玉兒湊過來道“挺好的,”頓了下,又道“今天韓掌櫃來了。”
“他怎麼去鋪子了?”林清放下手邊花瓶,抬頭看著玉兒。
玉兒笑了下,“他不放心,說是沒什麼事就過來看看,還教我怎麼記賬呢。”
林清微微笑了下,“他的傷怎麼樣了?”
玉兒皺眉撇嘴,道“臉上都是淤青,胳膊也還吊著。”
林清道“傷筋動骨的,怎麼也要將養些時日。”
玉兒接口“可不是,那個周昌生下手還真是狠。”
林清瞥她一眼道“那是老爺的親叔叔,是你能直呼姓名的?”
玉兒看林清板著臉嚴肅的樣子,低聲嘀咕道“哪有這樣的叔叔,一知道是侄子的鋪子,趕忙帶人去鬨事。”

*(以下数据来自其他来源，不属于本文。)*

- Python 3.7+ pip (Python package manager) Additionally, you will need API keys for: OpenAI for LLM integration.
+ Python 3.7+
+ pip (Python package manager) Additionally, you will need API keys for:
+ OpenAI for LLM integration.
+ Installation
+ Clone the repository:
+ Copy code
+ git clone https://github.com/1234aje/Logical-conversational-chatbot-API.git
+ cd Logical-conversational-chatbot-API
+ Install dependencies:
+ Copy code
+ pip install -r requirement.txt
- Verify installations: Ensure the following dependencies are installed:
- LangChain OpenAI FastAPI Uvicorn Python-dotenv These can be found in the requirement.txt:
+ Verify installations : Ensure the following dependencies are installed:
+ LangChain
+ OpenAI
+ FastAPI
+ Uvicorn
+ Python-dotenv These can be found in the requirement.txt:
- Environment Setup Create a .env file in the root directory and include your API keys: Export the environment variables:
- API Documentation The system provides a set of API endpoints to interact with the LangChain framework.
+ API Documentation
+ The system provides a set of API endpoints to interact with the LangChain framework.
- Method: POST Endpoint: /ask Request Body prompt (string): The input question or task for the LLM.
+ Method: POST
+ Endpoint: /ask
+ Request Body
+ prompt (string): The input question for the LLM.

林清頭疼的揉了揉額角,“不管怎麼說,他總歸是老爺的親戚。”
玉兒微挑眼角偷看林清,見她一副苦惱的樣子,道“好嘛,以後我不那麼叫就是。”
林清放下手臂道“不單是這件事。我是說以後……”
林清抬眸看著屋裡的兩個丫頭道“你們都知道老爺是錦衣衛,乾的是得罪人的差事。每日裡不知有多少記恨的眼睛盯著他,挑他的刺,找他的茬,而我日後到了周府,周圍的眼睛也定少不了。你們又是我的貼身丫頭,平日與我形影不離,你們的言行自然也會有人看著。”說道這兒,林清語氣重了許多,“我希望你們以後謹言慎行,做事前多想一想,不要疏忽大意,讓人找到紕漏。”
玉兒月梅皆屈膝道是。
林清擺了擺手,示意兩人起身退下。
兩人走後,屋內靜了下來。
林清看著桌幾上含苞待放的玉蘭,想到遠在千裡之外的人,心裡止不住的煩擾憂心。
周宏離開已近半月,照日子算來,現在想是已到江西。隻是不知那寧王府守衛如何,是否能夠得手,又是否能夠順利逃脫。
心中愁思滿溢,一顆心飄飄蕩蕩無處可寄。
夜晚,林清無心安睡,打了其他人,獨自流連在院內的假山花叢間,瑩白的月光照在院子,一道黑黑的影子孤單的穿過花牆,映在冰冷的石階上。
夜色漸深,淡淡的香氣也愈濃鬱。
香氣縹緲怡人,林清心下好奇,低頭來回尋找香氣的來處。
越過開的燦爛的玉蘭花,粉白的紫薇,一叢小小的,緊趴在地麵的幾朵鵝黃花苞,映入她的眼簾,此時那小巧的花苞正迎著夜風,羞怯的綻開,幾許香氣隨著飄了過來。
不知為何,看著這嬌弱的花朵,林清想到了周宏,想到了他此時的處境。
暗夜裡,他隱匿其中,等待機會綻放屬於他的光芒與璀璨。